Cultural Amnesia January 26, 2008 1 out of 1 found this review helpful
The Fatal Shore: The Epic of Australia's Founding
By Robert Hughes
Australia is one of those faraway places you read about in National Geographic or watch on Discovery. Remote, exotic, modern yet solidly based in its history, it's a chamber of commerce promotion writer's dream. T he only country to occupy an entire continent... spanning from the Pacific to the Indian Oceans; sophisticated and modern along the coast with Sydney, Melbourne and Brisbane; forbidding and undeveloped in The Outback; boasting symphonies, opera, and architecture; an outdoorsman's paradise. Robert Hughes, the Art Critic for TIME magazine, has done an outstanding service in chronicling the rich history of his homeland. The Australian writer has delved deeply into primary sources including diaries of those unfortunates who fell victim to the System of Transportation: the official euphemism for the forced removal of mostly minor criminals from England and (particularly) Ireland to the distant and fatal shores of the new continent. In researching "diasporas," I've discovered artificial "homelands" for Esquimos in Canada, "Little Cubas' in Miami; the relocated Acadian ("Cajun") culture of the Mississippi delta, and new asian cultures in the American Midwest.
But Australia really qualifies: the indigenous population, the Aboriginals, like our Native Americans were run off their land, deprived of their rights, and forced to give up their culture. The rest came in rusty "Hellships" -overcrowded, prone to disease, starvation, physical and sexual abuse, it's amazing so many arrived alive. And when they did get there they found the horrendous penal colonies of Norfolk Island and Van Diemen's Land, where they worked as indentured servants until winning freedom. For years, Hughes tells us, Australia underwent a collective cultural amnesia about its past, sweeping the darker side of The System under the rug. But gradually they came to terms with "The convict Stain," accepting their beginnings, and in the process developing a great nation. Those who have seen the Mel Gibson movie "Gallipoli" will understand how Australia's sense of identity was forged on the hellish trenches and beaches of the First World War. As I write, Australia is celebrating "Australia Day"...not colonial day, or Queensland Day, or something else from Europe. The Fatal Shore is first-rate history and first-rate writing. (We're lucky to have Hughes still among us: he was seriously injured and almost died after a car accident in Australia)
*****
Very strong research but with a dense and morbid writing cadance July 14, 2007 3 out of 3 found this review helpful
Robert Hughes' The Fatal Shore is an assiduously and tirelessly researched work on the Western "founding" of Australia through essentially an experiment with a penal colony. Hughes obviously has written, to date, the finest and most exhaustive piece on the wonderfully interesting, albeit terrifying, beginnings of the country Down Under. All of this said, while the research is almost beyond the scope of critical analysis, the writing surely is not.

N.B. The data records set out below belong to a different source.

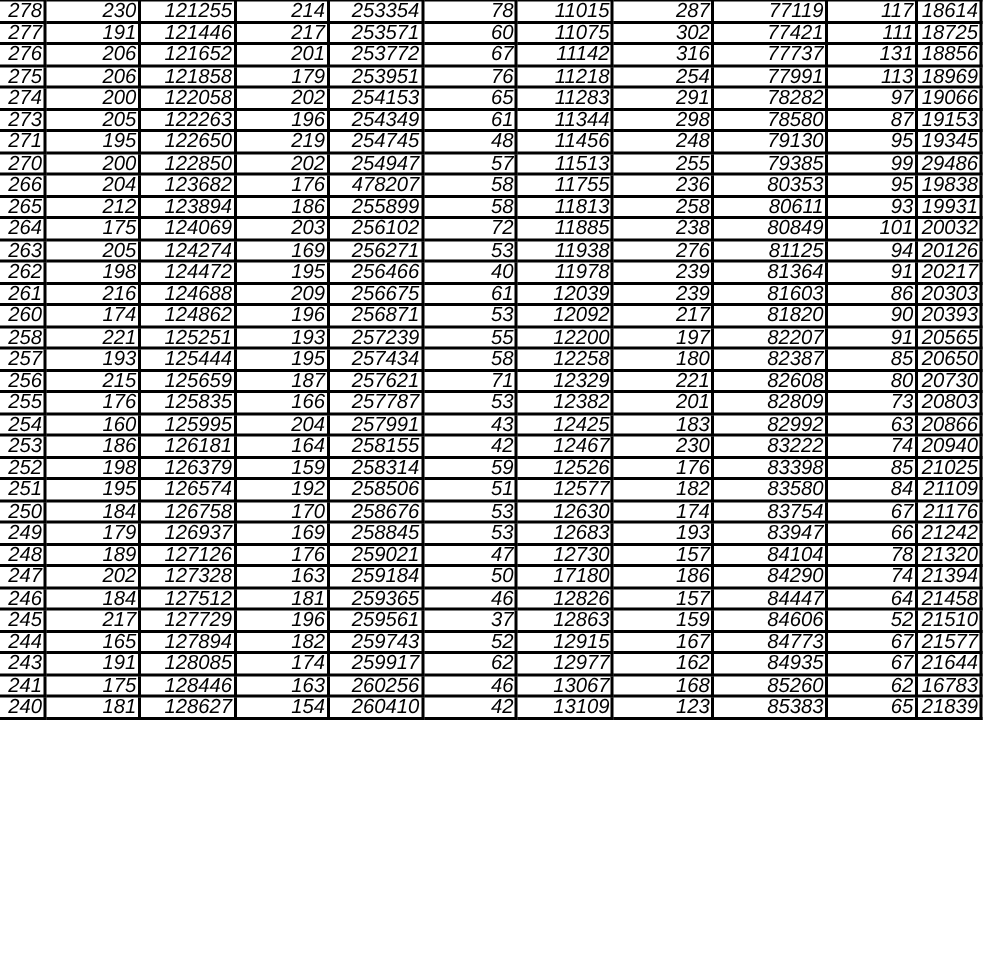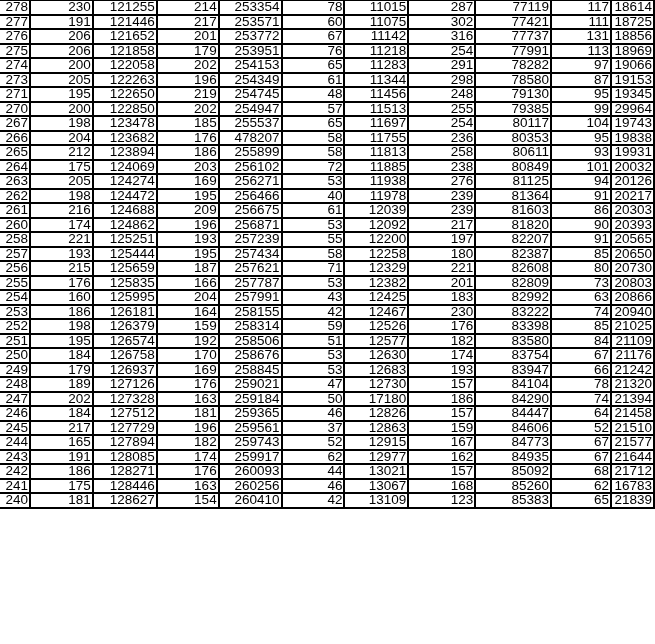--- a/index.html
+++ b/index.html
@@ -11,6 +11,7 @@
     font-family: "Liberation Sans", sans-serif;
     font-size: 13.5px;
     color: #000;
+    font-style: italic;
   }
   #sheet td {
     border: 2px solid #000;

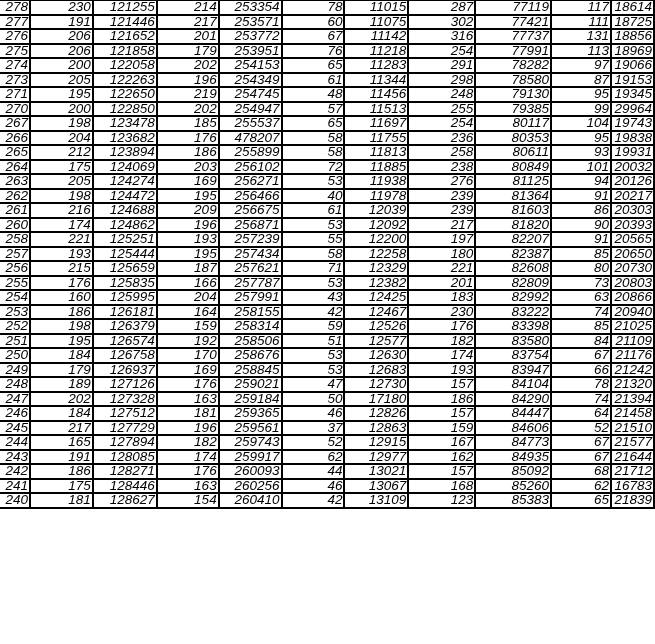--- a/index.html
+++ b/index.html
@@ -144,7 +144,7 @@
         <td>255</td>
         <td>79385</td>
         <td>99</td>
-        <td>29964</td>
+        <td>29486</td>
       </tr>
       <tr>
         <td>267</td>

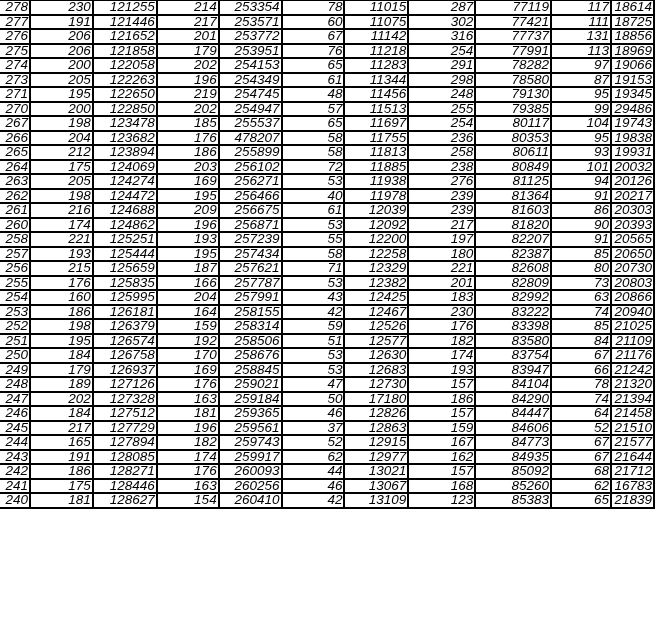--- a/index.html
+++ b/index.html
@@ -147,19 +147,6 @@
         <td>29486</td>
       </tr>
       <tr>
-        <td>267</td>
-        <td>198</td>
-        <td>123478</td>
-        <td>185</td>
-        <td>255537</td>
-        <td>65</td>
-        <td>11697</td>
-        <td>254</td>
-        <td>80117</td>
-        <td>104</td>
-        <td>19743</td>
-      </tr>
-      <tr>
         <td>266</td>
         <td>204</td>
         <td>123682</td>

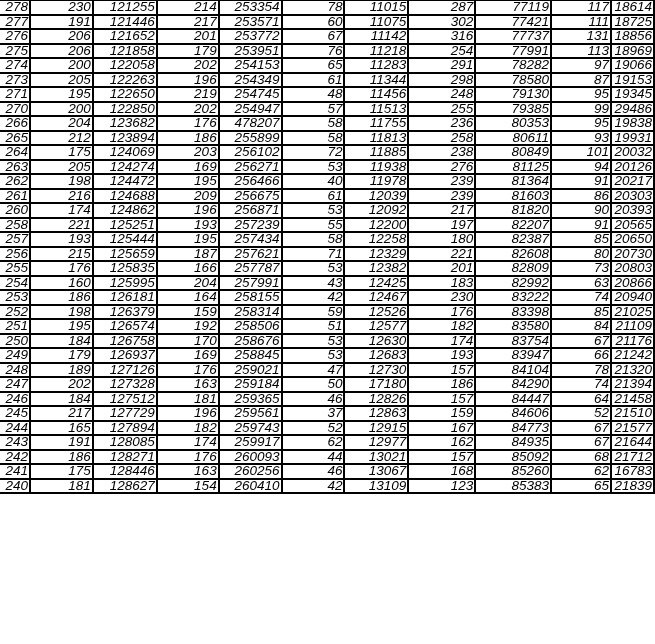--- a/index.html
+++ b/index.html
@@ -446,19 +446,6 @@
         <td>21644</td>
       </tr>
       <tr>
-        <td>242</td>
-        <td>186</td>
-        <td>128271</td>
-        <td>176</td>
-        <td>260093</td>
-        <td>44</td>
-        <td>13021</td>
-        <td>157</td>
-        <td>85092</td>
-        <td>68</td>
-        <td>21712</td>
-      </tr>
-      <tr>
         <td>241</td>
         <td>175</td>
         <td>128446</td>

This book, not unlike Aleksandr Solzhenitsyn's Gulag Archipelago is dense, and not simply in an academic sense. Hughes drones on and on with anecdotal writings of many of the criminal on "transportation", their keepers and eventually, the settlers. While much of this is interesting the author greatly fails the reader with redundancy - his take seems to be where two would be good, ten would be better. As such, the book drags. It seems almost sacrilege to say anything derogatory about this work (or Solzhenitsyn's as well) as the topics are covered incredibly well. But it seems the reader is not considered, only the research.

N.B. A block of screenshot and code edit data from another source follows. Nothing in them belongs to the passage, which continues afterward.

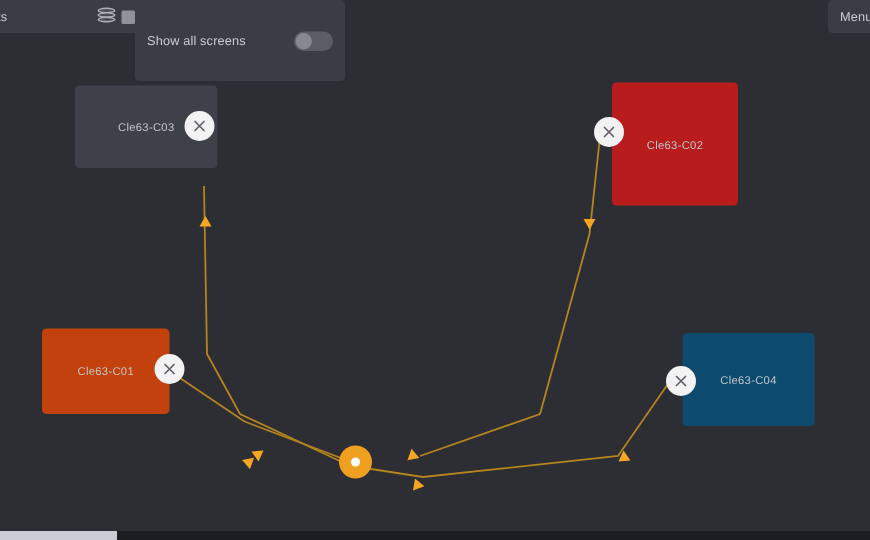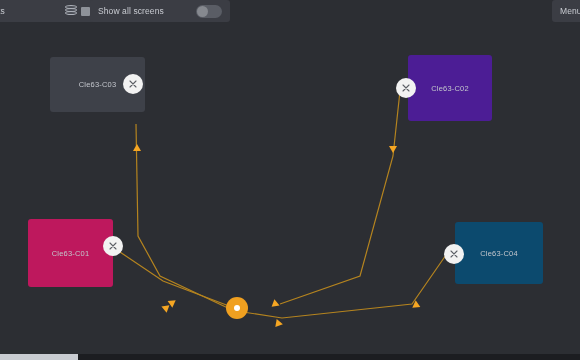--- a/index.html
+++ b/index.html
@@ -44,7 +44,7 @@
   #group-mid {
     left: 90px;
     width: 124px;
-    padding: 0 8px;
+    padding: 16px 8px;
     justify-content: space-between;
   }
   #group-menu {

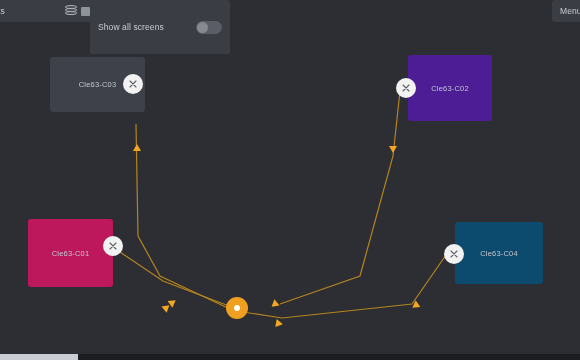--- a/index.html
+++ b/index.html
@@ -228,7 +228,7 @@
       <div class="node-card" style="left: 50px; top: 21px; width: 95px; height: 55px; background: rgb(62, 65, 73);">
         <span class="card-label">Cle63-C03</span>
       </div>
-      <div class="node-card" style="left: 408px; top: 19px; width: 84px; height: 66px; background: #4c1d95;">
+      <div class="node-card" style="left: 408px; top: 19px; width: 84px; height: 82px; background: #b91c1c;">
         <span class="card-label">Cle63-C02</span>
       </div>
       <div class="node-card" style="left: 28px; top: 183px; width: 85px; height: 68px; background: #be185d;">

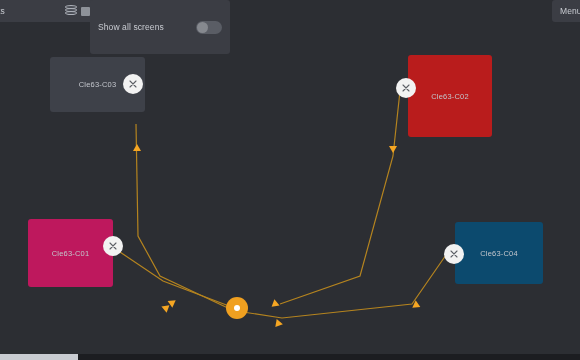--- a/index.html
+++ b/index.html
@@ -231,7 +231,7 @@
       <div class="node-card" style="left: 408px; top: 19px; width: 84px; height: 82px; background: #b91c1c;">
         <span class="card-label">Cle63-C02</span>
       </div>
-      <div class="node-card" style="left: 28px; top: 183px; width: 85px; height: 68px; background: #be185d;">
+      <div class="node-card" style="left: 28px; top: 183px; width: 85px; height: 57px; background: #c2410c;">
         <span class="card-label">Cle63-C01</span>
       </div>
       <div class="node-card" style="left: 455px; top: 186px; width: 88px; height: 62px; background: #0c4a6e;">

The writing aside, readers will come away with a unique and strong base of information on the founding of Australia and the timing of it. Hughes also does a terrific job of showing how the American Revolution influenced London decision makers to embark on such a large task and traces the increase in crime in the late 18th century and early 19th century throughout England, but in London specifically. This is a book that, while good, is quite dense. It is a task to read and is not up to all the accolades critics seem to shower upon it.